YEREL HABERLER - 09 Ocak 2012 Pazartesi 19:26

10 OCAK ÇALIŞAN GAZETECİLER GÜNÜ

A
A
A
10 OCAK ÇALIŞAN GAZETECİLER GÜNÜ

Antalya Gazeteciler Cemiyeti Başkanı Mevlüt Yeni, gazetecilere yapılacak engellemenin, vatandaşın haber alma hakkını engellemek anlamına geldiğini bildirdi.
10 Ocak Çalışan Gazeteciler Günü nedeniyle yazılı bir açıklama yapan Antalya Gazeteciler Cemiyeti Başkanı Mevlüt Yeni, gazeteciliğin dünyanın en güzel, en heyecanlı, en zor ve en onurlu mesleklerinden biri olduğunu kaydetti.

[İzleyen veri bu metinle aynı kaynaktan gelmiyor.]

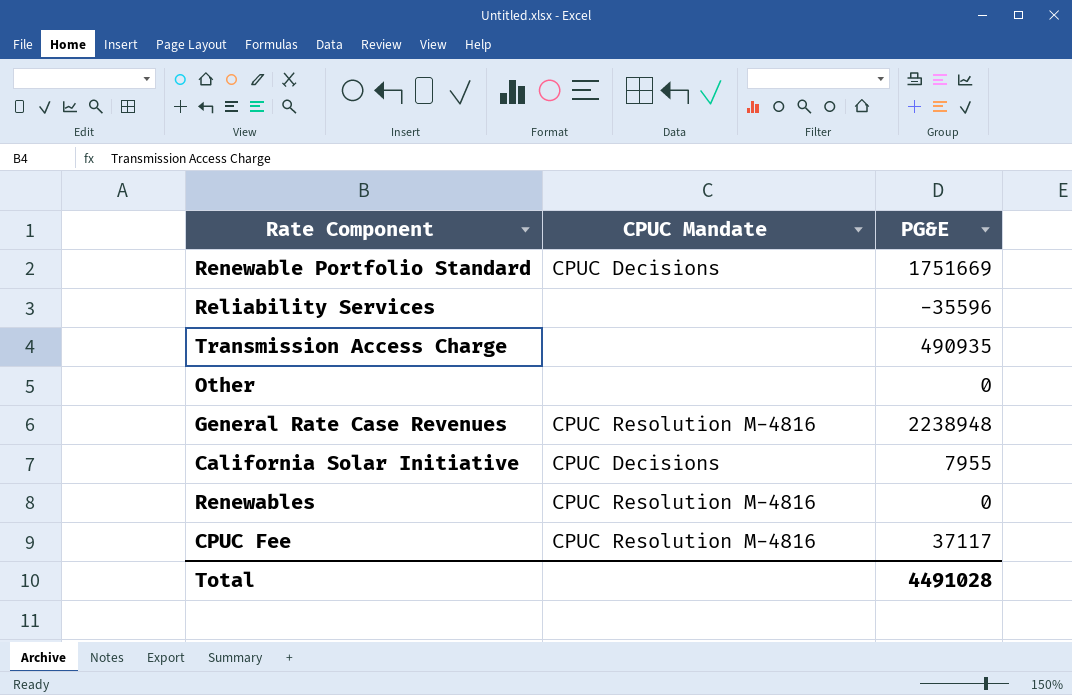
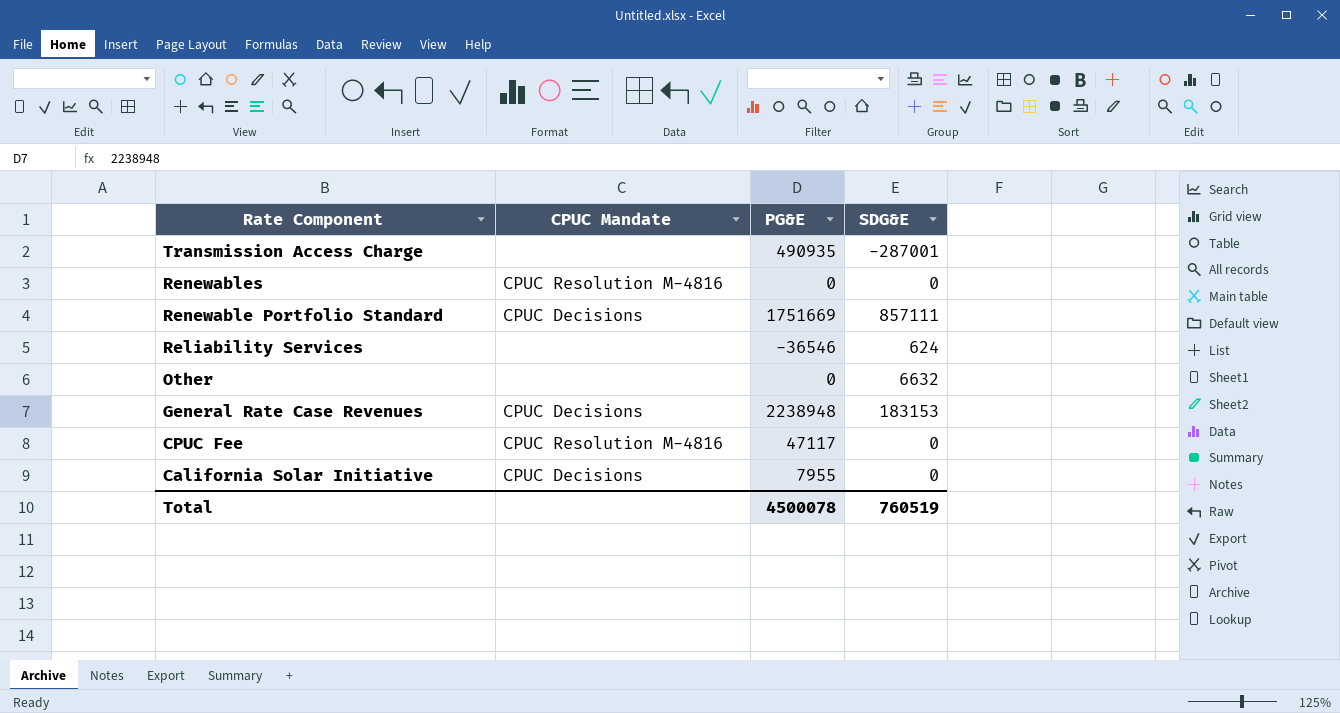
row order: none -> Rate Component descending
column SDG&E | position: none -> 4
Reliability Services | PG&E: -35596 -> -36546
General Rate Case Revenues | CPUC Mandate: CPUC Resolution M-4816 -> CPUC Decisions
CPUC Fee | PG&E: 37117 -> 47117
Total | PG&E: 4491028 -> 4500078

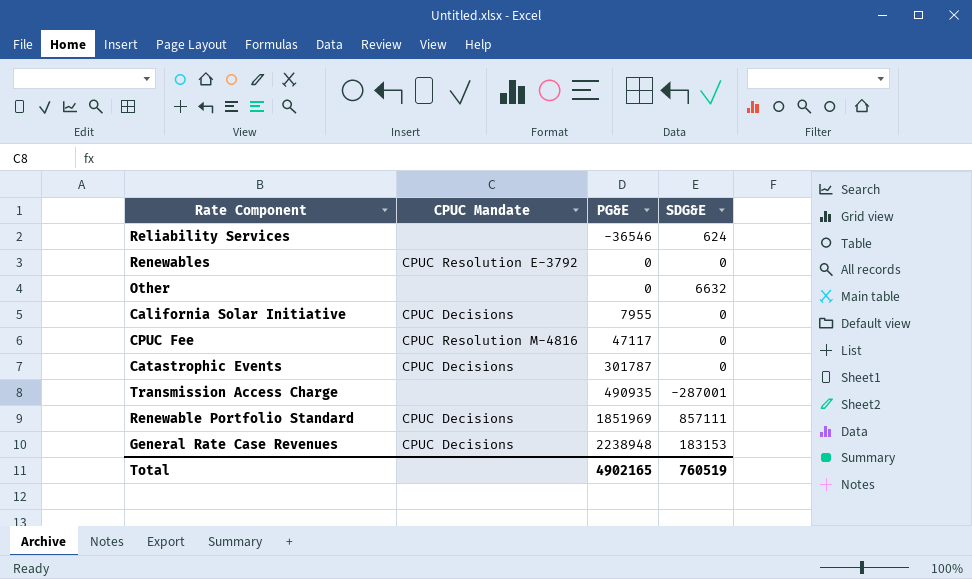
row order: Rate Component descending -> PG&E ascending
Renewables | CPUC Mandate: CPUC Resolution M-4816 -> CPUC Resolution E-3792
row Catastrophic Events: none -> CPUC Decisions | 301787 | 0
Renewable Portfolio Standard | PG&E: 1751669 -> 1851969
Total | PG&E: 4500078 -> 4902165

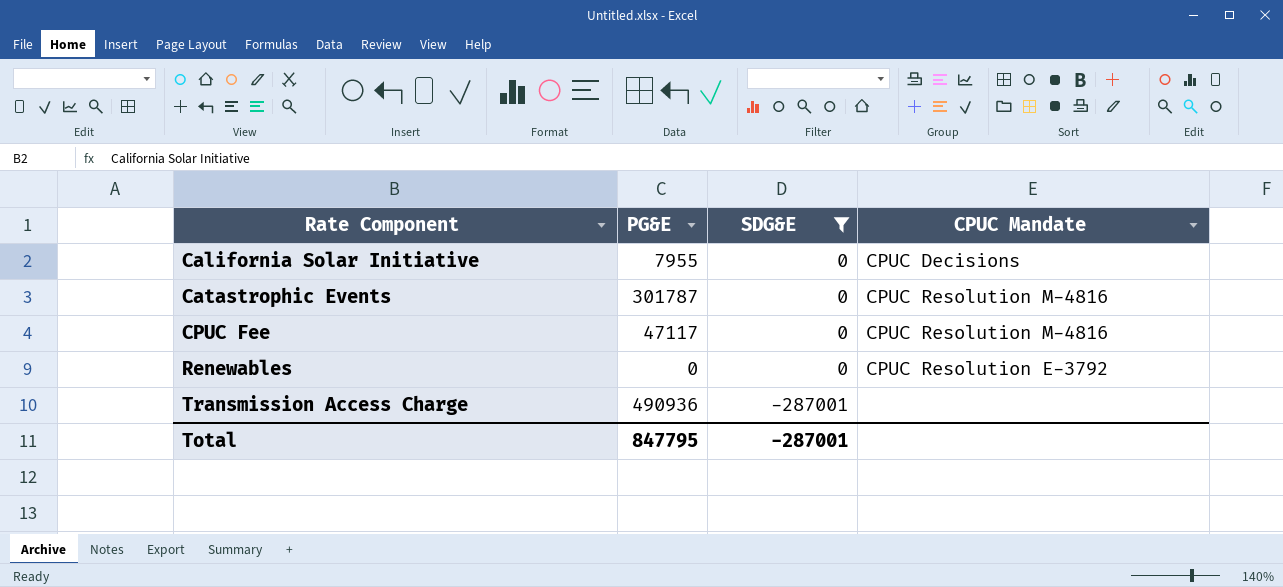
filter: none -> SDG&E <= 0
row order: PG&E ascending -> Rate Component ascending
column CPUC Mandate | position: 2 -> 4
Catastrophic Events | CPUC Mandate: CPUC Decisions -> CPUC Resolution M-4816
Transmission Access Charge | PG&E: 490935 -> 490936
Total | PG&E: 4902165 -> 847795
Total | SDG&E: 760519 -> -287001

10 Ocak Çalışan Gazeteciler Günü’nün tüm bu kriterlerin yeniden gözden geçirildiği, geçmiş bir yılın muhasebesinin yapıldığı, gazetecilerin çalışma şartlarının yeniden gündeme geldiği özel bir gün olduğunu belirten Yeni, "Ancak bu yıl da gazeteciler, başarılarıyla olduğu kadar, çektikleri sıkıntılar ve sansürlerle anılmakta, yapılan açıklamalar ve temenniler, daha özgür bir basın talebinin varlığına ihtiyaç duyulduğunu teyit etmektedir" dedi.

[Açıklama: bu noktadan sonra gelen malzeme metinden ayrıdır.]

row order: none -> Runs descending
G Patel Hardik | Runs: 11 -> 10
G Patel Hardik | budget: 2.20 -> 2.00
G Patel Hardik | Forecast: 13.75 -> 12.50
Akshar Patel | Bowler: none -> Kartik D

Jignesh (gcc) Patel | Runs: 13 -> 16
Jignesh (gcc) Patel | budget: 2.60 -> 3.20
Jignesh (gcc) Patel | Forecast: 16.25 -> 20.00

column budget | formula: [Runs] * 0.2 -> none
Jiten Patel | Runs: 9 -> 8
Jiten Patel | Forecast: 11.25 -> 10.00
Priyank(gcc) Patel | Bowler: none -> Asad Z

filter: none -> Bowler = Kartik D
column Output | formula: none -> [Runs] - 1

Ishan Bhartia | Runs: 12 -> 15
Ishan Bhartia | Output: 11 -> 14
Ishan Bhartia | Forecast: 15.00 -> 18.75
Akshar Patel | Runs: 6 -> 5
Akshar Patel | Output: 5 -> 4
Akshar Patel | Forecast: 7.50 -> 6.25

Antalya Gazeteciler Cemiyeti Yönetim Kurulu olarak gazetecilerin haber takibi ve bilgi edinme konusunda çektikleri sıkıntıları yakından takip ettiklerini vurgulayan Yeni, problemsiz bir gelecek için çaba sarf etiklerini kaydetti. Gazetecilerin, elektronik medyanın da devreye girmesiyle doğru habere eskisinden çok daha hızlı ulaştıklarını ve saniyelerle yarıştıklarını vurgulayan Yeni, açıklamasında şunları kaydetti:
"Gazeteciliğin ana görevleri arasında ilk sırada olan toplumu bilgilendirme hakkı, aynı zamanda vatandaşın doğru haber alma hakkıyla eş değerdir. Gazetecilere yapılacak engelleme, vatandaşın haber alma hakkını engellemek demektir. Her ne sebeple olursa olsun halen cezaevinde tutuklu bulunan gazeteci meslektaşlarımızın da artık hükümlülük sınırlarını zorlayan davalarının bir an evvel sonuçlandırılmasını talep ediyoruz. Adalet, gecikmediği sürece adalettir. Dünyanın tarafsız siyasetçileri artık Türkiye’yi ’Gazeteciler için devasa hapishane’ diye anmaya başladılar. Bundan büyük ıstırap duyuyoruz. Türkiye’nin silinmesi zor böyle bir unvanı hak etmediğini haykırmak istiyoruz. Buna yol açanların bir an önce aklın ve demokrasinin yolunu seçmelerini bekliyoruz."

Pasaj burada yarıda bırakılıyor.